Buying a house, especially if you are a first-time buyer, is both nerve-wracking and extremely expensive. Once you’ve added to the purchase price, transfer duty, legal fees and the cost of relocating (moving, curtains, schooling etc) the total cost of buying a new home can be huge,
John Graham, of HouseCheck says that most home buyers get so caught up in the pressure of negotiating the price of the home, finding money for the deposit and getting a bond, that they don’t even stop to think about the wisdom of getting a home inspection.
Besides, paying for the home inspection is usually an extra cost for the buyer, not the seller. While skipping the home inspection may be tempting, home buyers may later be very sorry if they don’t commission a home inspection to show what’s going on below the surface of the house – before finally committing to buying the house.
Graham says distraught home buyers often contact him – after they have bought the house, moved in and only then found problems. He says that at this point for most practical purposes it is too late to sort out the problem.

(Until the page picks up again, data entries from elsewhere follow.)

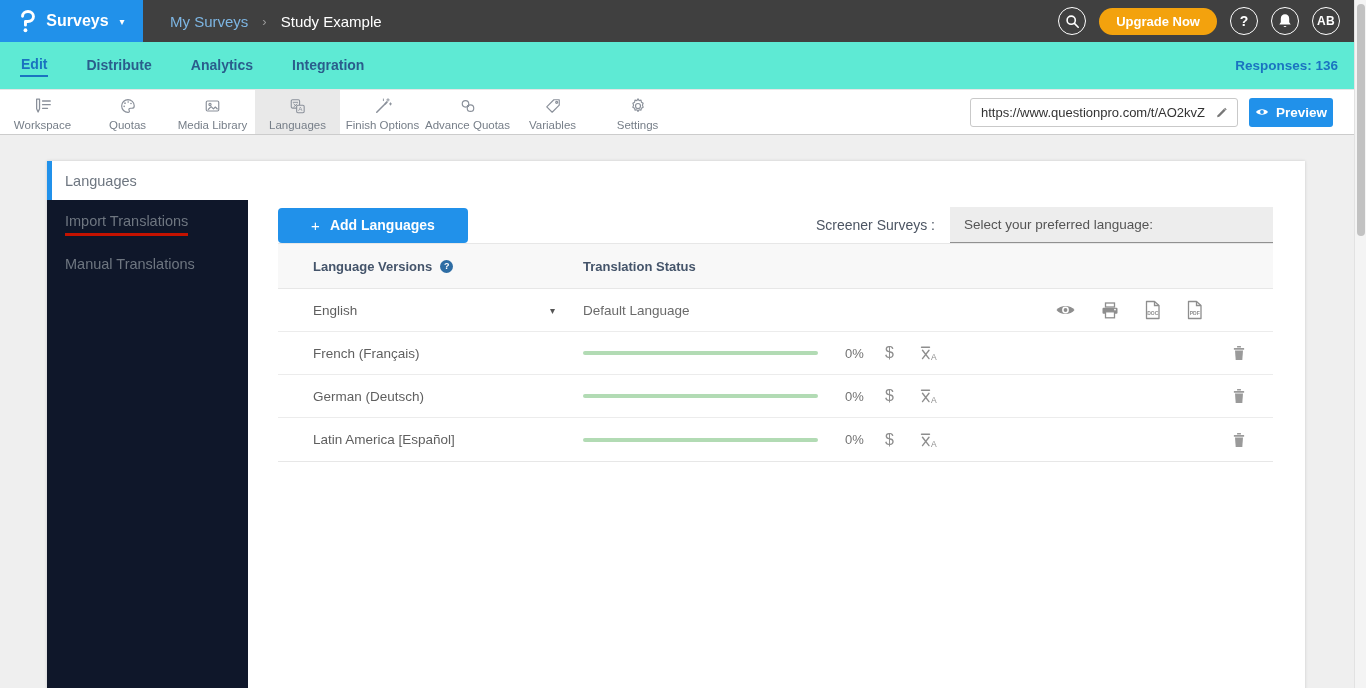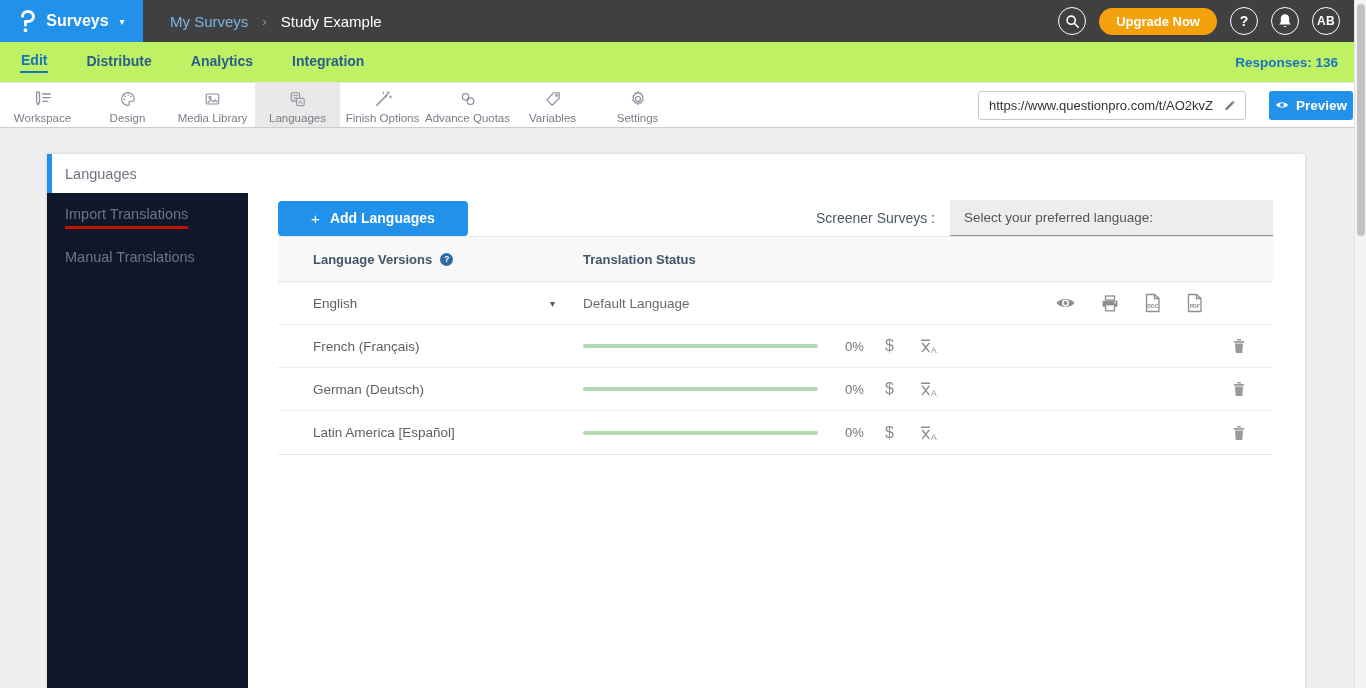--- a/index.html
+++ b/index.html
@@ -22,7 +22,7 @@
   .avatar-txt { font-size: 12px; font-weight: 700; letter-spacing: .3px; }
 
   
-  .tabbar { height: 41px; background: #bef264; display: flex; align-items: center; padding-left: 20px; border-bottom: 1px solid #e6e6e6; }
+  .tabbar { height: 48px; background: #5eead4; display: flex; align-items: center; padding-left: 20px; border-bottom: 1px solid #e6e6e6; }
   .tab { font-size: 14px; color: #2a5d8c; font-weight: 700; margin-right: 37px; padding: 1px 1px 3px; cursor: pointer; }
   .tab.active { color: #1a73c0; border-bottom: 2px solid #1a73c0; }
   .responses { margin-left: auto; margin-right: 28px; color: #1a73c0; font-size: 13.5px; font-weight: 700; }

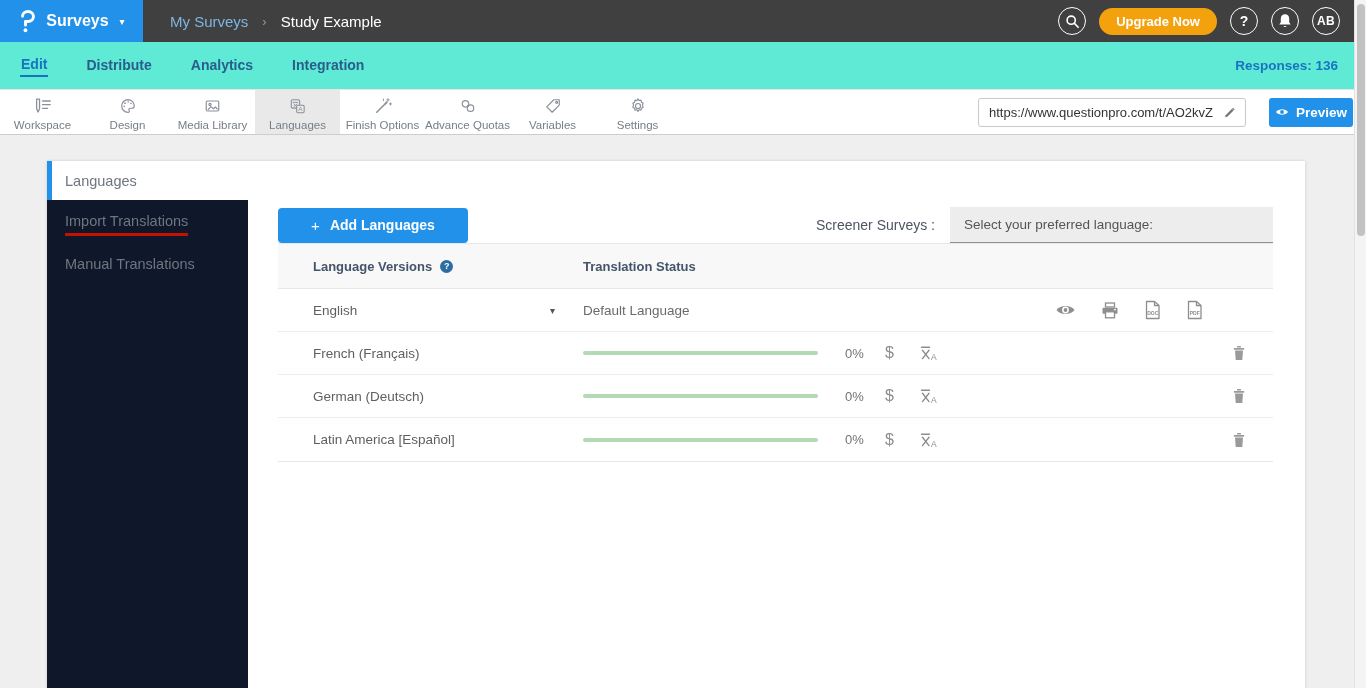--- a/index.html
+++ b/index.html
@@ -33,7 +33,7 @@
   .titem.active { background: #e9e9e9; }
   .titem svg { height: 20px; display: block; }
   .tlabel { font-size: 11.5px; color: #767e88; white-space: nowrap; }
-  .toolbar-right { margin-left: auto; display: flex; align-items: center; gap: 23px; margin-right: 13px; }
+  .toolbar-right { margin-left: auto; display: flex; align-items: center; gap: 11px; margin-right: 33px; }
   .urlbox { width: 268px; height: 29px; border: 1px solid #c9c9c9; border-radius: 3px; background: #fff; display: flex; align-items: center; overflow: hidden; }
   .urltext { flex: 1; font-size: 13px; color: #333; padding-left: 10px; white-space: nowrap; overflow: hidden; }
   .url-edit { width: 31px; height: 100%; display: flex; align-items: center; justify-content: center; cursor: pointer; flex-shrink: 0; }

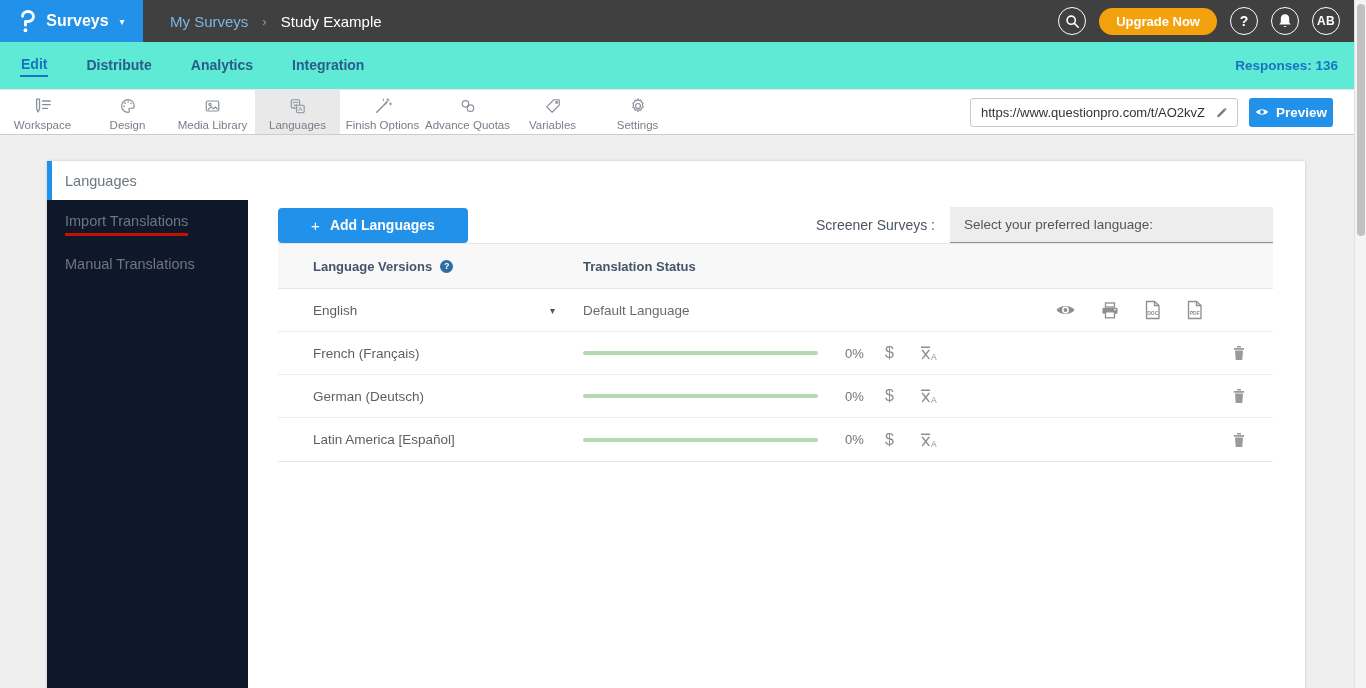--- a/index.html
+++ b/index.html
@@ -154,7 +154,7 @@
           <circle cx="7.4" cy="12.4" r="1" fill="#8a909a" stroke="none"></circle>
       </svg>
     </span>
-    <span class="tlabel">Design</span>
+    <span class="tlabel">Quotas</span>
   </div>
   <div class="titem">
     <span>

It remains a sad fact that most buyers in South Africa don’t bother with a home inspection – very different from overseas where up to 80% of house sales are only concluded after a thorough home inspection.
Graham says there are a number of reasons why South African buyers usually don’t worry about a home inspection:
• Most buyers are not even aware of home inspection services. Home inspection is a relatively new and unknown service in South Africa.
• Very few estate agents recommend a home inspection – unless asked specifically by the buyer. The ethics of this is questionable, especially if the agent wants the buyer to sign an offer containing a voetstoots clause – but that’s another story.
• Buyers are often financially stretched and the prospect of saving the home inspection fee is tempting.
• The estate agent and the seller usually assures the buyer that the property is basically sound and the buyer after a quick walk-through the house agrees. The house looks well-maintained – how much could possibly be wrong with it?
An average home inspection report will cost the buyer between R2000-4000, depending on size, but the peace of mind and potential monetary savings are invaluable. A dangerously installed geyser; a leaking roof (hard to detect in the dry season); drainage and damp issues, electrical and plumbing concerns – a good home inspector will pick up on all of these and raise a “red flag”.
Graham advises home buyers:
• Be sure that your estate agent writes into your offer to purchase that the deal is contingent on you being satisfied with the results of a home inspection, which is to be done within 7 days of acceptance of your offer.
• Set aside a few thousand rand to pay for the inspection. The actual fee will depend on the size of the structure. HouseCheck charges a per room rate; other home inspectors charge a per square meter rate.
• Ask friends and family members for a recommendation for a reputable home inspector and get a quote before or as soon as your offer is accepted. Be sure to get a sample report from the home inspector so that you get a fair idea of the quality of the service.
Home inspections cost a bit, but they could end up saving you thousands of Rands in repairs. When it comes to the home-buying process you can’t afford to skip this important step.